━━ MATERIAL SHOWN
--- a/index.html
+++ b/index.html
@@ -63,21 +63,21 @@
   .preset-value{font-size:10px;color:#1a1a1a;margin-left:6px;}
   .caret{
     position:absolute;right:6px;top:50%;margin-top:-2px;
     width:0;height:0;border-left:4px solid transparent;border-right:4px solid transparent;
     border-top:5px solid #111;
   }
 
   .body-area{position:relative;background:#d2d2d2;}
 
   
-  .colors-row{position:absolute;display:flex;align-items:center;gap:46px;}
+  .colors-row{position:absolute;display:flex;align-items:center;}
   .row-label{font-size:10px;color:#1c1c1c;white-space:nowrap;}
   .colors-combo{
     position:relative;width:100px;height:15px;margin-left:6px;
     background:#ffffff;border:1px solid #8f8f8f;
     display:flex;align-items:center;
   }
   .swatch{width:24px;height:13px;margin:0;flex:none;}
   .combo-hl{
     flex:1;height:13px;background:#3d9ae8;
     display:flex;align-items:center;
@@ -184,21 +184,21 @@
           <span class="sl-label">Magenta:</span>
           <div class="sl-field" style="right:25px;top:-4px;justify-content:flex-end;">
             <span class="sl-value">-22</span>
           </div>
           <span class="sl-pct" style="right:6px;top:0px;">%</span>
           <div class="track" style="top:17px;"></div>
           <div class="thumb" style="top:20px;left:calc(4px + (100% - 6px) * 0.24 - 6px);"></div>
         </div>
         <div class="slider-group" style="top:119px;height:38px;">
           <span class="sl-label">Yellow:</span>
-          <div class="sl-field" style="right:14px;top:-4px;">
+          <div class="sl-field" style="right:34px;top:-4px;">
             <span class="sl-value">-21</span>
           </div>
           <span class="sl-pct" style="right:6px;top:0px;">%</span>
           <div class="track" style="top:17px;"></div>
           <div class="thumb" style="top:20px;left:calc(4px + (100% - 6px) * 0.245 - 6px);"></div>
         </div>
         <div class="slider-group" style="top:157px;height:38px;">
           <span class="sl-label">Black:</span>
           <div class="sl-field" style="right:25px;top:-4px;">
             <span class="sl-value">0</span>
━━━━
▸ WHAT IS BEING ASKED:
Every record must be returned exactly.

▸ EXERCISE OUTPUT:
--- a/index.html
+++ b/index.html
@@ -63,21 +63,21 @@
   .preset-value{font-size:10px;color:#1a1a1a;margin-left:6px;}
   .caret{
     position:absolute;right:6px;top:50%;margin-top:-2px;
     width:0;height:0;border-left:4px solid transparent;border-right:4px solid transparent;
     border-top:5px solid #111;
   }
 
   .body-area{position:relative;background:#d2d2d2;}
 
   
-  .colors-row{position:absolute;display:flex;align-items:center;gap:46px;}
+  .colors-row{position:absolute;display:flex;align-items:center;}
   .row-label{font-size:10px;color:#1c1c1c;white-space:nowrap;}
   .colors-combo{
     position:relative;width:100px;height:15px;margin-left:6px;
     background:#ffffff;border:1px solid #8f8f8f;
     display:flex;align-items:center;
   }
   .swatch{width:24px;height:13px;margin:0;flex:none;}
   .combo-hl{
     flex:1;height:13px;background:#3d9ae8;
     display:flex;align-items:center;
@@ -184,21 +184,21 @@
           <span class="sl-label">Magenta:</span>
           <div class="sl-field" style="right:25px;top:-4px;justify-content:flex-end;">
             <span class="sl-value">-22</span>
           </div>
           <span class="sl-pct" style="right:6px;top:0px;">%</span>
           <div class="track" style="top:17px;"></div>
           <div class="thumb" style="top:20px;left:calc(4px + (100% - 6px) * 0.24 - 6px);"></div>
         </div>
         <div class="slider-group" style="top:119px;height:38px;">
           <span class="sl-label">Yellow:</span>
-          <div class="sl-field" style="right:14px;top:-4px;">
+          <div class="sl-field" style="right:34px;top:-4px;">
             <span class="sl-value">-21</span>
           </div>
           <span class="sl-pct" style="right:6px;top:0px;">%</span>
           <div class="track" style="top:17px;"></div>
           <div class="thumb" style="top:20px;left:calc(4px + (100% - 6px) * 0.245 - 6px);"></div>
         </div>
         <div class="slider-group" style="top:157px;height:38px;">
           <span class="sl-label">Black:</span>
           <div class="sl-field" style="right:25px;top:-4px;">
             <span class="sl-value">0</span>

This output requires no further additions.